**Dataset excerpts:**
-- Opening Marker --

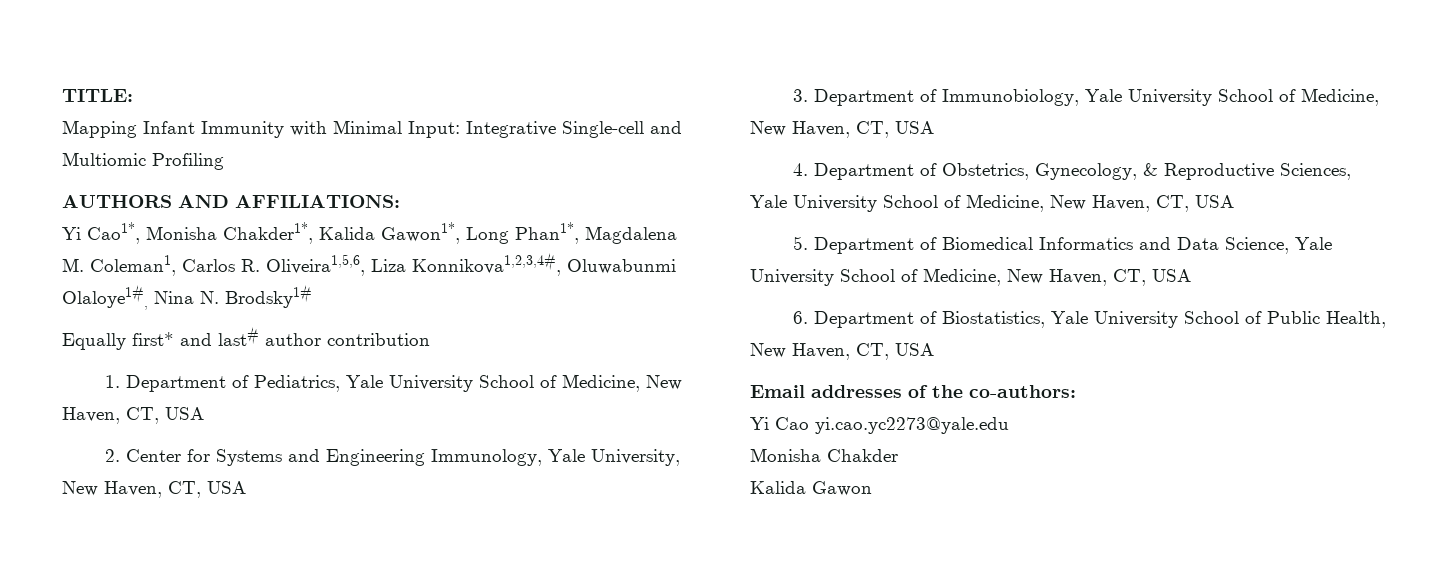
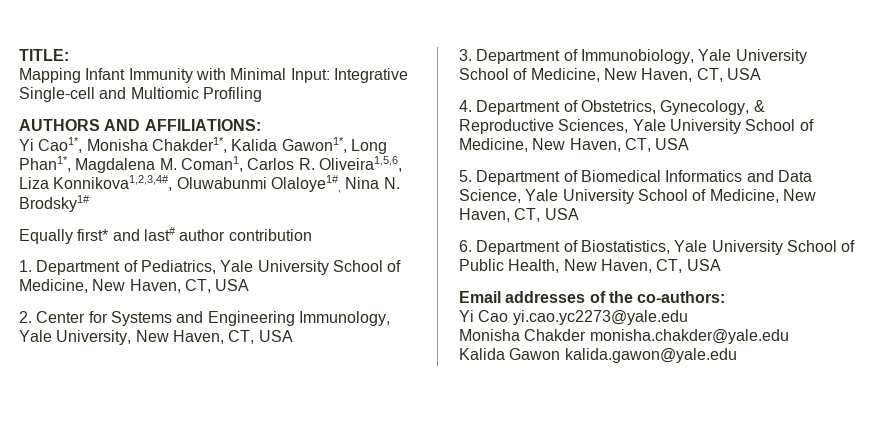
- Yi Cao1*, Monisha Chakder1*, Kalida Gawon1*, Long Phan1*, Magdalena M. Coleman1, Carlos R. Oliveira1,5,6, Liza Konnikova1,2,3,4#, Oluwabunmi Olaloye1#, Nina N. Brodsky1#
+ Yi Cao1*, Monisha Chakder1*, Kalida Gawon1*, Long Phan1*, Magdalena M. Coman1, Carlos R. Oliveira1,5,6, Liza Konnikova1,2,3,4#, Oluwabunmi Olaloye1#, Nina N. Brodsky1#
- Monisha Chakder
+ Monisha Chakder monisha.chakder@yale.edu
- Kalida Gawon
+ Kalida Gawon kalida.gawon@yale.edu

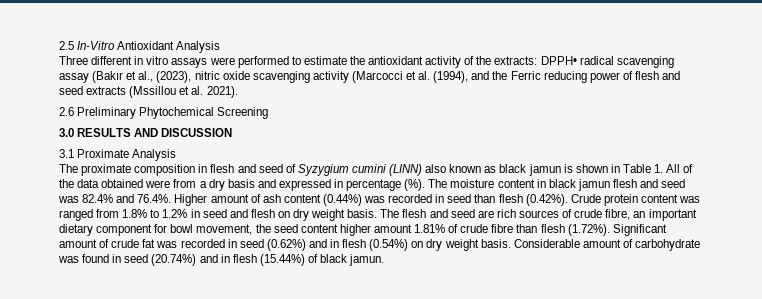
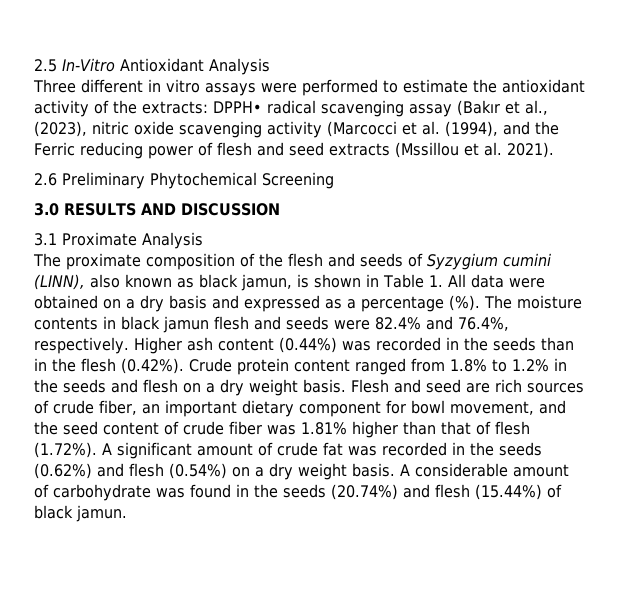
- The proximate composition in flesh and seed of Syzygium cumini (LINN) also known as black jamun is shown in Table 1. All of the data obtained were from a dry basis and expressed in percentage (%).
+ The proximate composition of the flesh and seeds of Syzygium cumini (LINN), also known as black jamun, is shown in Table 1. All data were obtained on a dry basis and expressed as a percentage (%).
- The moisture content in black jamun flesh and seed was 82.4% and 76.4%. Higher amount of ash content (0.44%) was recorded in seed than flesh (0.42%). Crude protein content was ranged from 1.8% to 1.2% in seed and flesh on dry weight basis. The flesh and seed are rich sources of crude fibre, an important dietary component for bowl movement, the seed content higher amount 1.81% of crude fibre than flesh (1.72%). Significant amount of crude fat was recorded in seed (0.62%) and in flesh (0.54%) on dry weight basis. Considerable amount of carbohydrate was found in seed (20.74%) and in flesh (15.44%) of black jamun.
+ The moisture contents in black jamun flesh and seeds were 82.4% and 76.4%, respectively. Higher ash content (0.44%) was recorded in the seeds than in the flesh (0.42%). Crude protein content ranged from 1.8% to 1.2% in the seeds and flesh on a dry weight basis. Flesh and seed are rich sources of crude fiber, an important dietary component for bowl movement, and the seed content of crude fiber was 1.81% higher than that of flesh (1.72%). A significant amount of crude fat was recorded in the seeds (0.62%) and flesh (0.54%) on a dry weight basis. A considerable amount of carbohydrate was found in the seeds (20.74%) and flesh (15.44%) of black jamun.

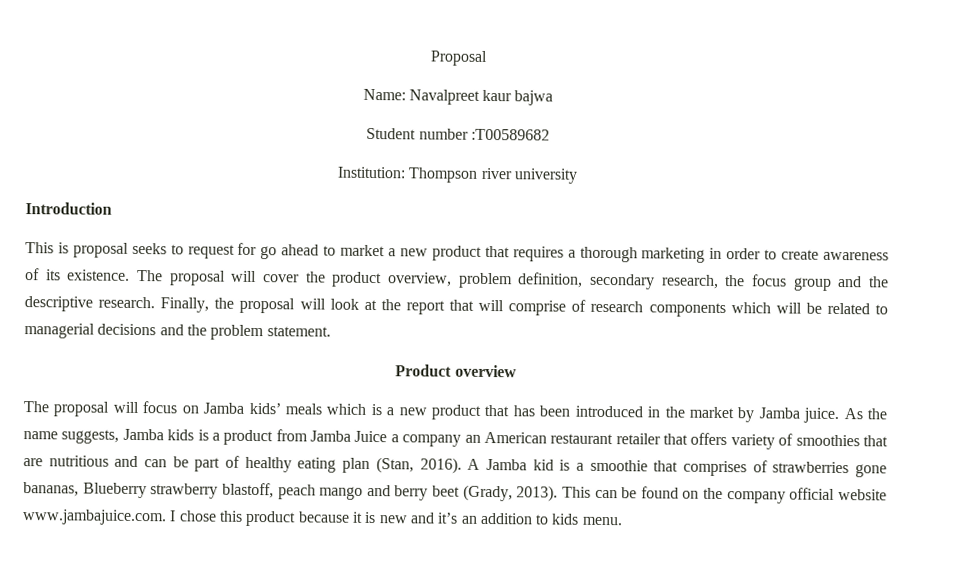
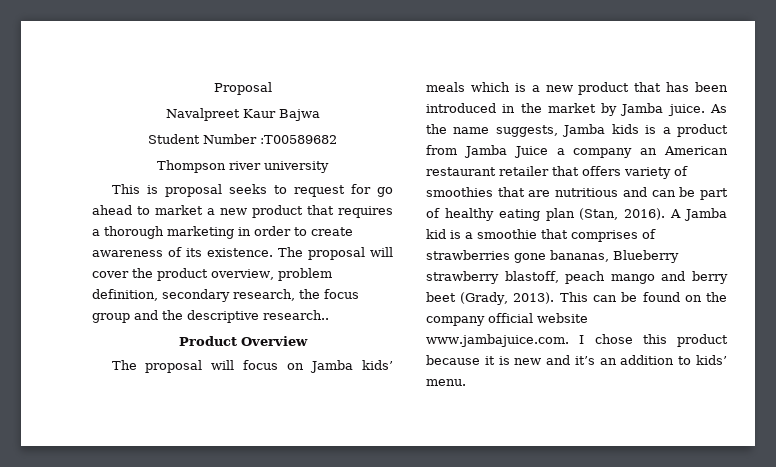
- Name: Navalpreet kaur bajwa
+ Navalpreet Kaur Bajwa
- Student number :T00589682
+ Student Number :T00589682
- Institution: Thompson river university
+ Thompson river university
- Introduction
- The proposal will cover the product overview, problem definition, secondary research, the focus group and the descriptive research. Finally, the proposal will look at the report that will comprise of research components which will be related to managerial decisions and the problem statement.
+ The proposal will cover the product overview, problem definition, secondary research, the focus group and the descriptive research..
- Product overview
+ Product Overview
- This can be found on the company official website www.jambajuice.com. I chose this product because it is new and it’s an addition to kids menu.
+ This can be found on the company official website www.jambajuice.com. I chose this product because it is new and it’s an addition to kids’ menu.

-- Closing Marker --

Each line from the one containing "- Product overview" to the close of the records must appear in the output exactly, and no other line.

**Exercise solution:**
- Product overview
+ Product Overview
- This can be found on the company official website www.jambajuice.com. I chose this product because it is new and it’s an addition to kids menu.
+ This can be found on the company official website www.jambajuice.com. I chose this product because it is new and it’s an addition to kids’ menu.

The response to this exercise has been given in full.